Does anyone, including the president, really believe that an additional 10,000 or even 30,000 soldiers and Marines on top of the 140,000 now in Iraq are somehow going to make Baghdad more secure, or clean up the Sunni insurgents who control much of Anbar province?
This isn't a new way forward, nor is it a recipe for the victory that the desperate architect of an unnecessary and costly war seems to believe is waiting out there to rescue his legacy. It's no more than a continuation of George W. Bush's urgent flight from reality.
It doesn't come close to the 100,000 more troops that Republican Sen. John McCain of Arizona - who hopes to be his party's nominee for president in 2008 - has advocated, nor does it satisfy the majority of Americans who no longer have any trust in Bush's conduct of the Iraq war or those like-minded voters who turned Congress over to the Democrats in the November mid-term elections.
What on earth is this president thinking?
More of the White House line: Fight the terrorists over there rather than on the streets of New York and Washington. More of what the late Harry S. Truman would have called horse manure.
The U.S. military commanders who a month or so ago told Congress and the public that no more American troops were needed in Iraq - that more Americans would in fact only take the pressure off the weak Iraqi government to make the necessary hard decisions - are being replaced.
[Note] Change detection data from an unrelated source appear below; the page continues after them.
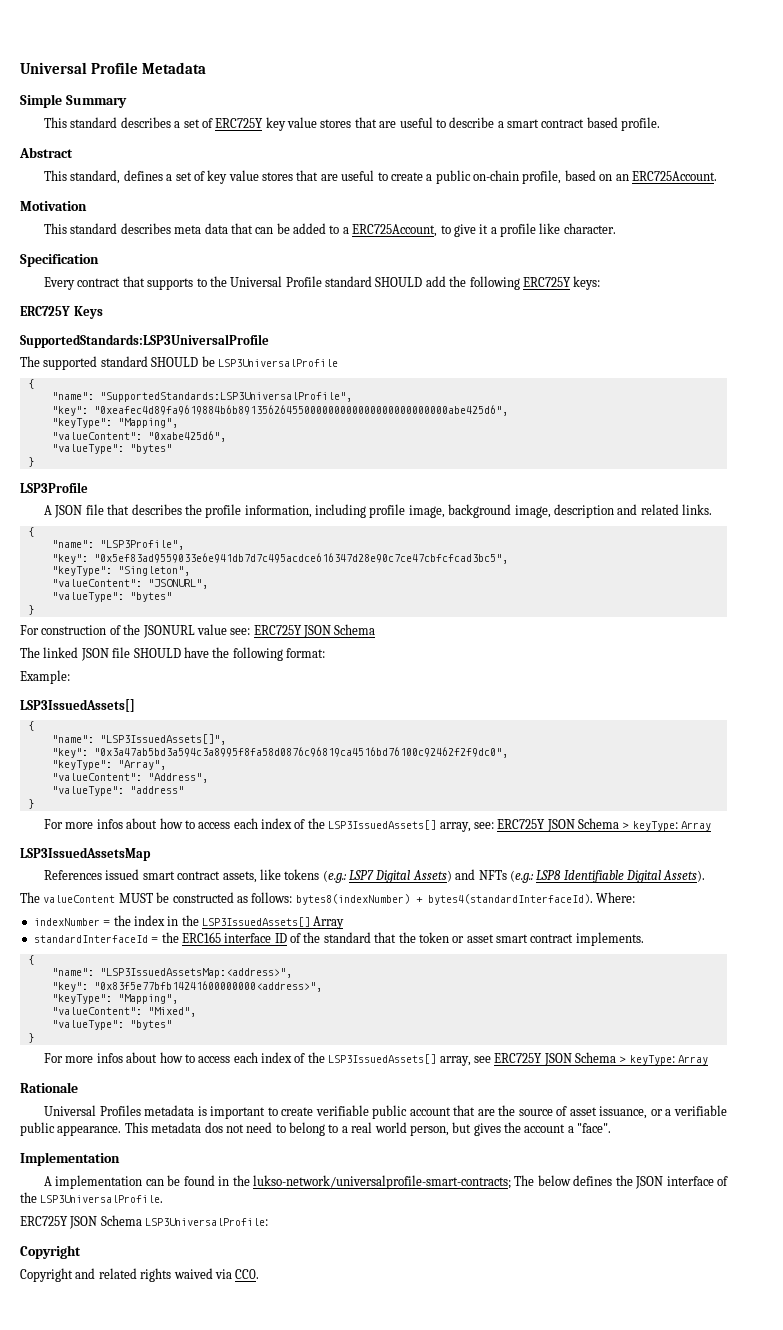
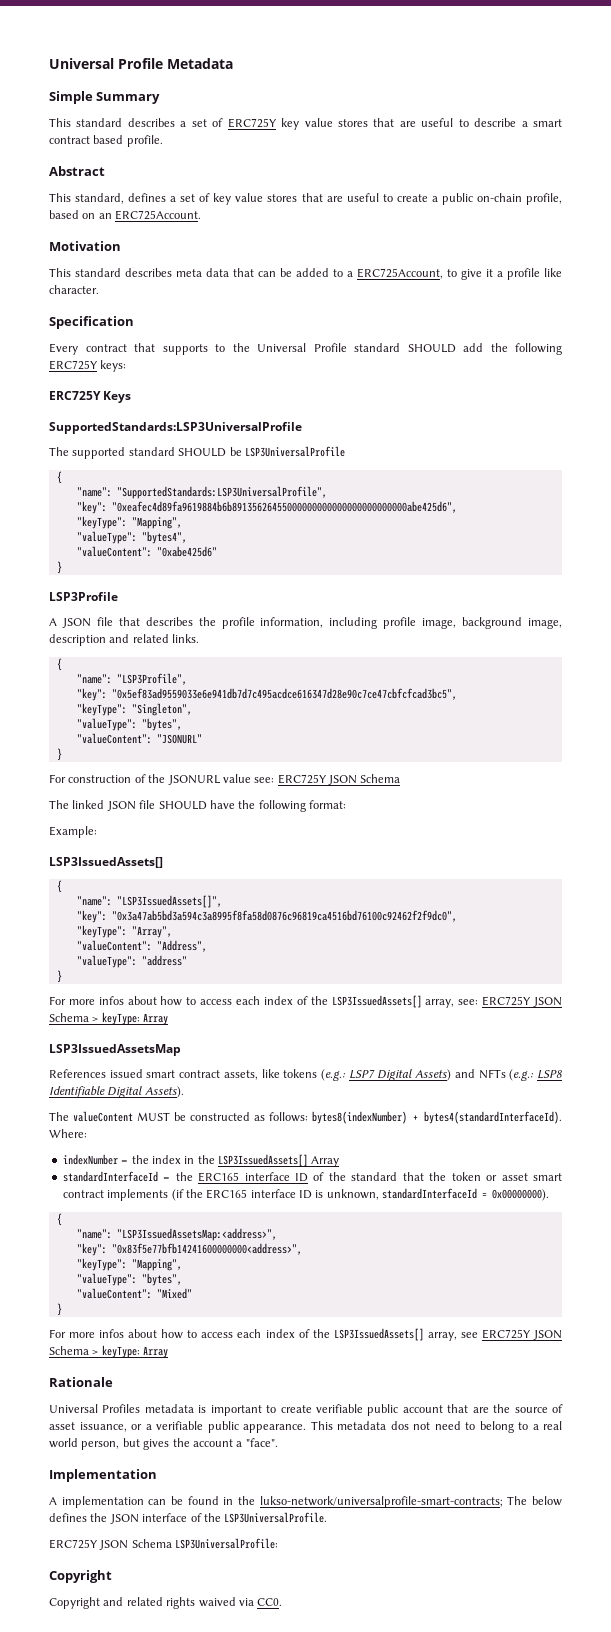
[51,431,226,442] [51,444,172,454] // "valueContent": "0xabe425d6", // "valueType": "bytes" -> [76,531,187,544] [76,546,217,557] // "valueType": "bytes4", // "valueContent": "0xabe425d6"
[51,579,208,589] [51,592,172,602] // "valueContent": "JSONURL", // "valueType": "bytes" -> [76,718,182,731] [76,733,202,744] // "valueType": "bytes", // "valueContent": "JSONURL"
[575,932,644,946] implements. -> [107,1188,550,1201] implements (if the ERC165 interface ID is unknown, standardInterfaceId = 0x00000000).
[51,1007,196,1017] [51,1020,172,1030] // "valueContent": "Mixed", // "valueType": "bytes" -> [76,1273,182,1286] [76,1288,192,1299] // "valueType": "bytes", // "valueContent": "Mixed"

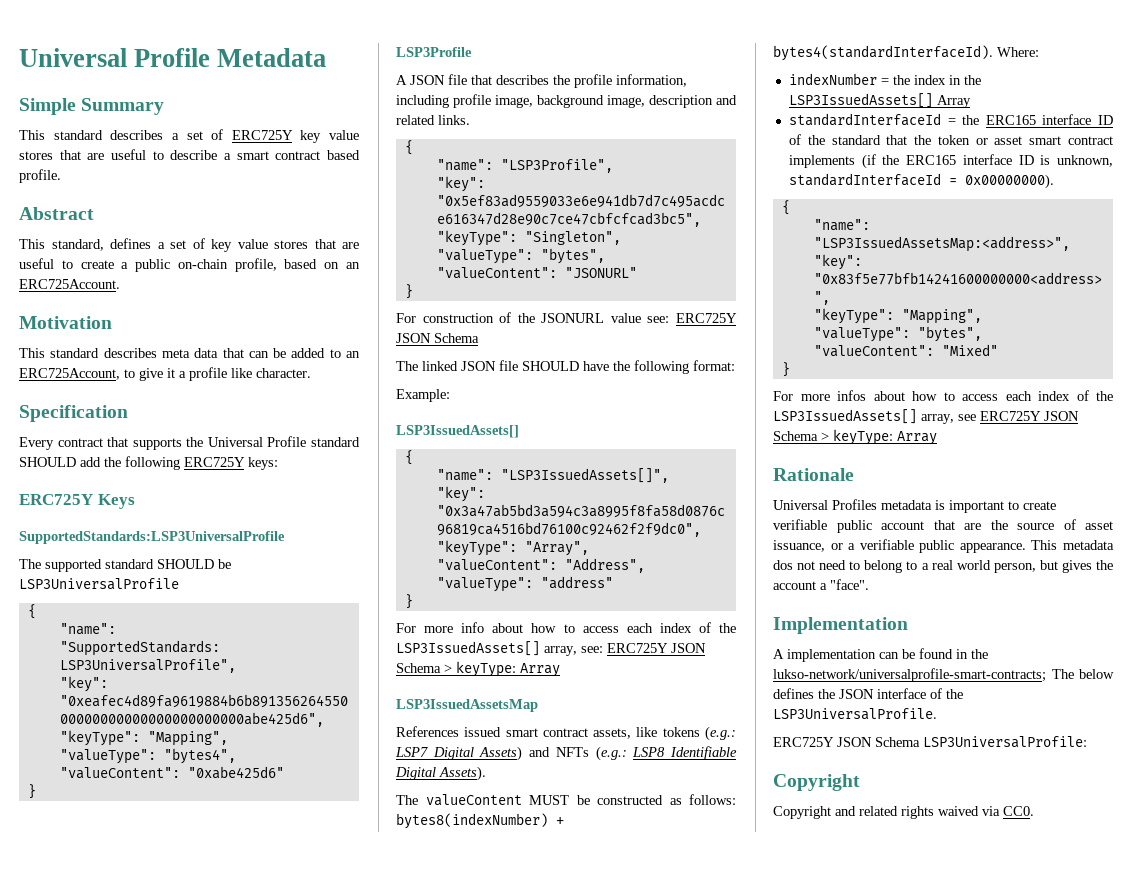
[347,271,353,277] a -> [346,351,361,358] an
[215,344,225,352] to -> (182, 444) none
[98,996,124,1005] infos -> [461,622,485,633] info

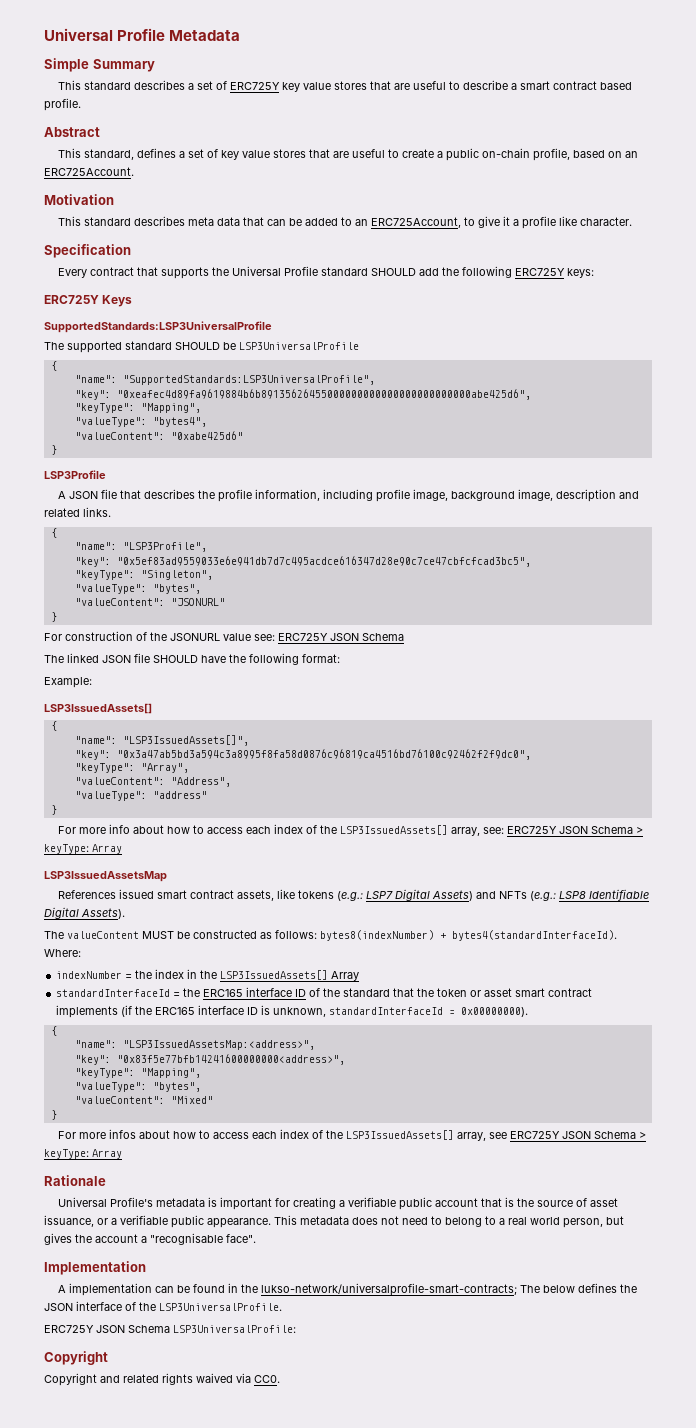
[832,499,877,510] Profiles -> [110,1197,154,1207] Profile's
[1008,501,1056,510] to create -> [275,1197,346,1209] for creating a
[964,523,981,530] are -> [505,1197,515,1207] is
[773,560,793,570] dos -> [352,1217,378,1225] does
[830,579,869,590] "face". -> [150,1233,256,1245] "recognisable face".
Gen. John Abizaid, the commander of the U.S. Central Command, will retire ahead of schedule and be replaced by Adm. William Fallon, the head of the U.S. Pacific Command. The U.S. commander in Iraq, Gen. George Casey, will be replaced at the same time.
Those who've sacrificed the most - America's Army and Marine ground forces and their families - will be asked to continue bearing the burden and paying an even higher price in dead and wounded for a president's ego and intransigence.
The very troops who will make up the temporary bump in U.S. forces in Iraq are those who've already paid that price over and over. They'll be found by a sleight-of-hand maneuver: ordering units already tapped to return to Iraq to go there earlier than scheduled.
That isn't even robbing Peter to pay Paul. It's robbing Peter to pay Peter.
George W. Bush believes that he can buy another couple of years of violent stalemate so he can hand off the disaster to whoever succeeds him in the White House on Jan. 20, 2009. How many more Americans and Iraqis must die to ensure that Bush's parting words as he retreats to Crawford, Texas, will be: I never cut and ran. I stood tall. I kept America safe.
The problem with that scenario is that it, like all the others drawn by George Bush and Dick Cheney, is far too rosy. The way forward in Iraq is a spiral toward an even bloodier future, and the real decisions are the Iraqis', not George Bush's.
It's too little, too late, Mr. President.
The above I have edited for space here.